If you have ever ventured out on a weight loss journey, you are likely familiar with the calories in, calories out (CICO) equation. The concept is fairly straightforward: eat fewer calories in order to lose more weight. You don’t want a caloric surplus because it is very difficult to burn all of the excess calories, unless you work out for two hours a day, five days a week. Unfortunately, weight loss experts argue that the CICO approach is too simplistic and doesn’t account for other factors that influence a person’s weight.
What Is The CICO Diet?
As previously stated, CICO is an acronym for calories in, calories out. It’s not a specific diet; rather, it is an eating concept that creates a calorie deficit by consuming fewer calories than you burn on a daily basis. In theory, this approach leads to weight loss based on the fact that eating more calories than you burn contributes to weight gain. That means, then, that weight loss and weight gain are determined solely by your caloric intake, regardless of macronutrient intake or diet quality.
The truth is, what you eat does factor into the equation of weight loss. Most weight loss diets suggest that you follow a certain macronutrient ratio and cut out processed foods and added sugars. As a result, this helps you create a caloric deficit.
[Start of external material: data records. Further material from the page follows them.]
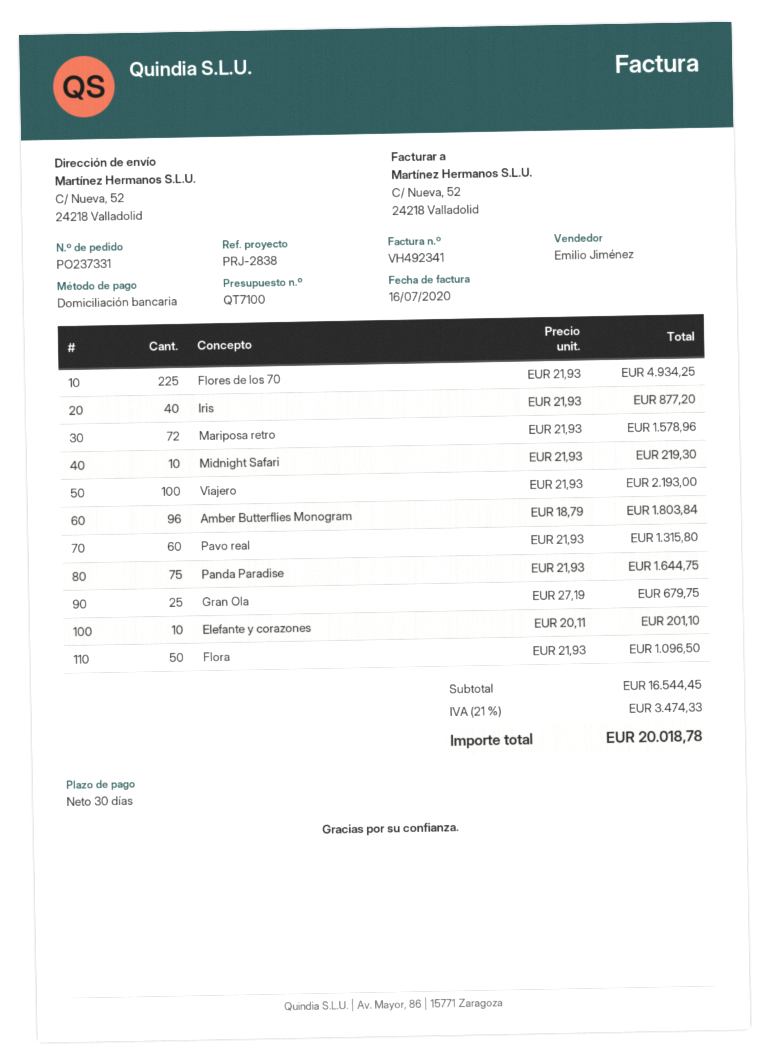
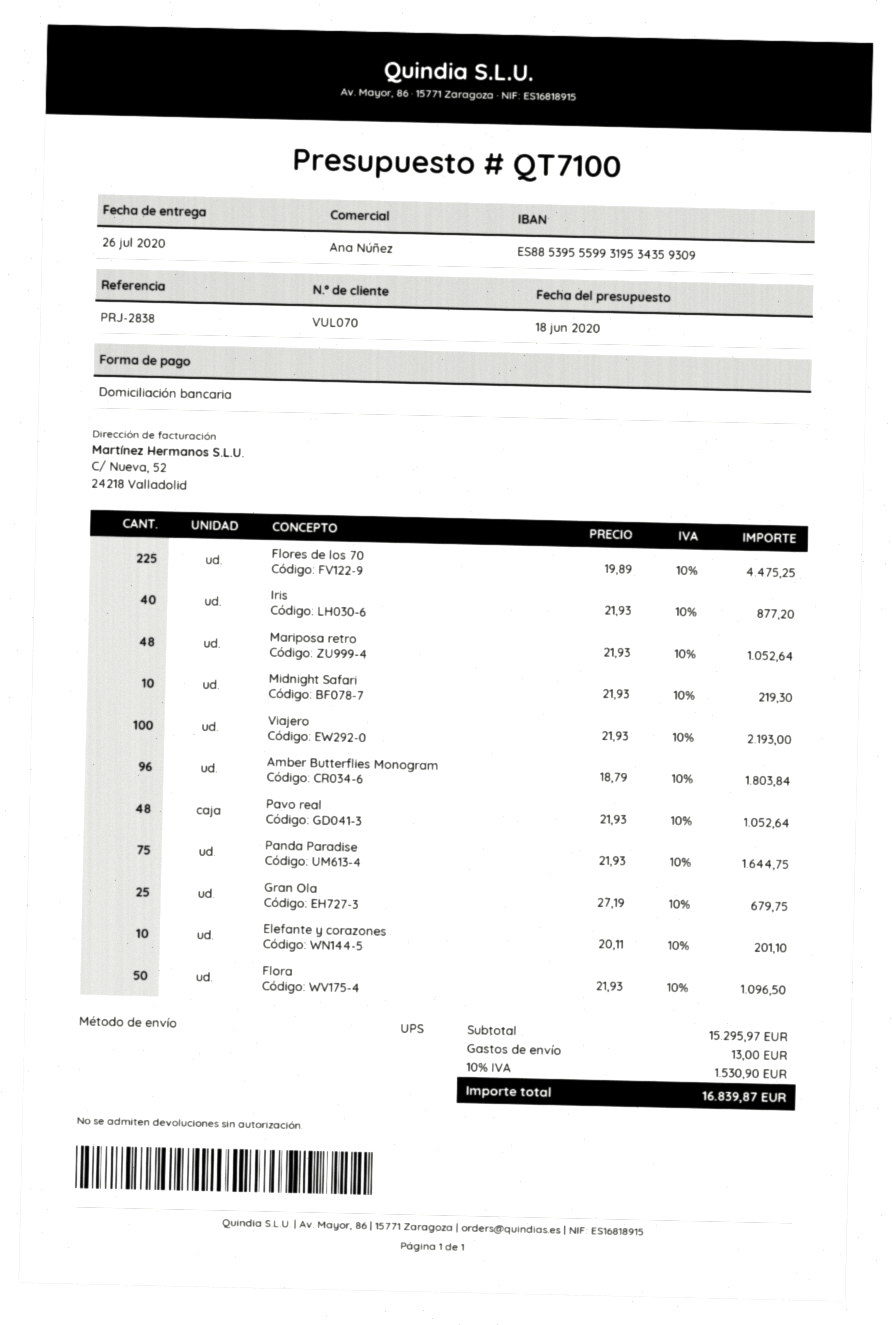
sales rep: Emilio Jiménez -> Ana Núñez
Flores de los 70: 225 x 21.93 = 4934.25 -> 225 x 19.89 = 4475.25
Mariposa retro: 72 x 21.93 = 1578.96 -> 48 x 21.93 = 1052.64
Pavo real: 60 x 21.93 = 1315.80 -> 48 x 21.93 = 1052.64
subtotal: 16544.45 -> 15295.97
shipping: none -> 13.00
tax: 21% = 3474.33 -> 10% = 1530.90
total: 20018.78 -> 16839.87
The CICO diet concept only cares that you consume fewer calories than you burn per day.
How Does CICO Work?
On the CICO diet, you track how many calories you consume per day using certain diet calculators, most of which you can find for free online. Let’s say that you need 2,600 calories for the day for basic physiological functions and physical activity. On the CICO diet, you would aim to eat 2,200 calories to encourage weight loss. Everything, in regards to food, is on the table, so long as you don’t exceed your calories in (CI) number.
Now that you have a general idea on how it works, you need to know whether or not it works. Well, this depends on what you mean by “work.” Most diets tend to work because of caloric deficits, so if you are looking at short-term weight loss, then the CICO diet can work. Calories, as most of you know, are arbitrary and calories in doesn’t accurately account for how your body metabolizes individual foods. With more and more research about how the body absorbs calories, your focus should be directed on caloric sources, instead of just calories.
Research shows that the body handles chips, cookies, and other ultra-processed foods differently than it does kale, bananas, or quinoa. On a cellular level, packaged foods are dramatically different from whole foods, such as fruits, vegetables, legumes, and whole grains. The National Institute of Health (NIH) noted that ghrelin, a hormone that drives hunger, is higher in people who eat more ultra-processed foods compared to after eating a well-balanced diet. This is because processed foods are high in sugar, fat, and salt, which may spike insulin levels and cause the body to store more fat. That’s not ideal if you are trying to lose weight.
So Can You Lose Weight?
Again, there is no arguing that creating a calorie deficit can promote weight loss. In fact, many studies confirm that eating a diet composed of refined foods can help a person lose weight, so long as there is a calorie deficit. If that’s the case, then you can just eat whatever you want and everything will be hunky dory, right? Well, even though this CICO theory is correct, it isn’t the only factor that matters for successful weight loss. If you are laser-focused on calories, you may not concern yourself with fiber, protein, and disease-fighting micronutrients.
It is great to know how many calories you eat on a daily basis, especially if weight loss is your goal. If your diet mainly consists of lean proteins, colorful fruits and vegetables, quality fats, and fiber-rich carbs, then the CICO plan can help you lose weight and improve your health. If your diet is rich in junk food, even if you eat less of it and you lose weight, you are not eating in a way that sets you up for long term health.